Non-Functional Requirements:

  • Match latency under 2 seconds for 99th percentile requests
  • 99.99% availability — downtime means lost revenue and stranded riders
  • Support 20 million concurrent users across 70+ countries
  • Location updates processed at under 500ms end-to-end latency
  • Strong consistency for payments; eventual consistency acceptable for location data

Scale Estimation

Uber processes roughly 25 million trips per day globally. With ~5 million active drivers, each sending GPS pings every 4 seconds, that's ~1.25 million location updates per second. Each update is ~100 bytes, yielding ~125 MB/s inbound location data. Trip records at ~1 KB each produce ~25 GB/day of trip data. A 5-year retention policy demands ~45 TB of trip storage, easily managed with columnar storage on S3 + Redshift for analytics.

High-Level Architecture

Uber's architecture is organized around three core flows: supply tracking (driver locations), demand intake (rider requests), and the matching engine that joins them. Drivers run a mobile SDK that emits location pings via a persistent WebSocket or gRPC connection to a fleet of Location Ingestion Services. These services write to a geospatial index (backed by Redis with geohash or an in-house system called Ringpop) so that at any moment the system knows which drivers are within a given bounding box.

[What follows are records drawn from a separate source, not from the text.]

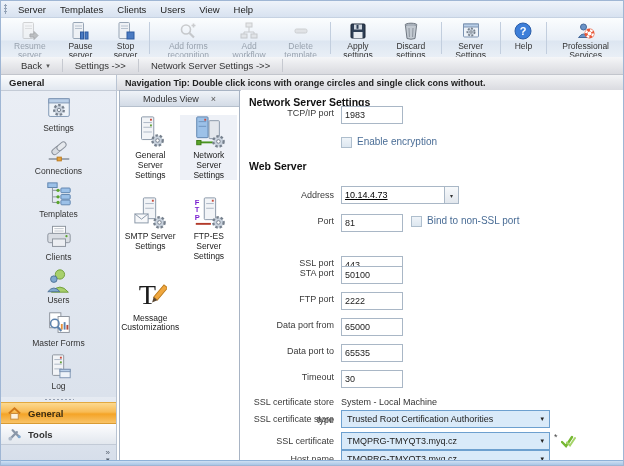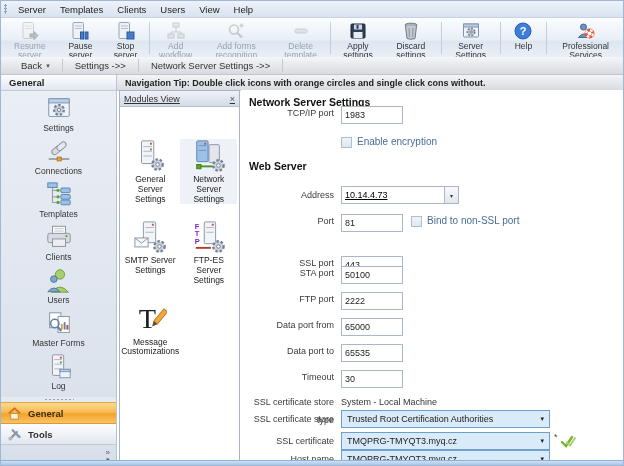"Add workflow" div.tbtn { order: before "Add forms recognition" -> after "Add forms recognition" }
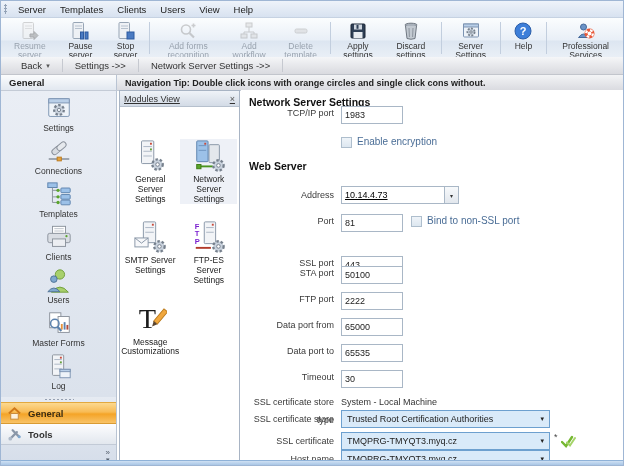"Modules View" .modules-header { padding: 0 4px -> 0 23px; text-decoration: underline -> none }
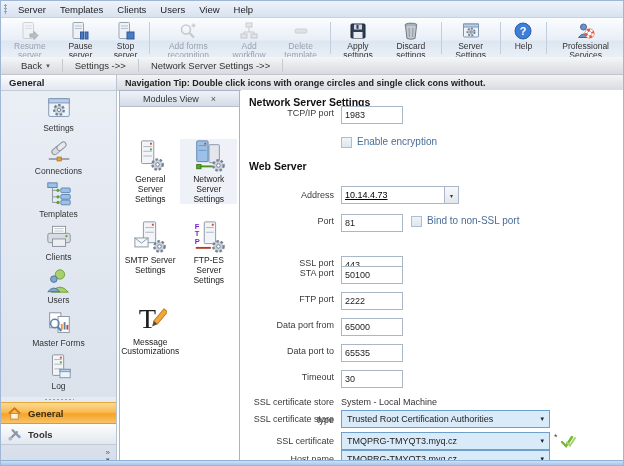"General Server Settings" .modules-grid { margin-top: 24px -> none }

When a rider submits a request, the Dispatch Service queries the geospatial index for nearby available drivers, scores them by ETA (computed via a routing engine like OSRM or Google Maps Platform), and issues a match offer to the best candidate. The driver app receives the offer via a push notification or persistent connection, accepts or declines within a timeout window, and if accepted the trip FSM (finite state machine) transitions from REQUESTED → MATCHED → EN_ROUTE → IN_PROGRESS → COMPLETED.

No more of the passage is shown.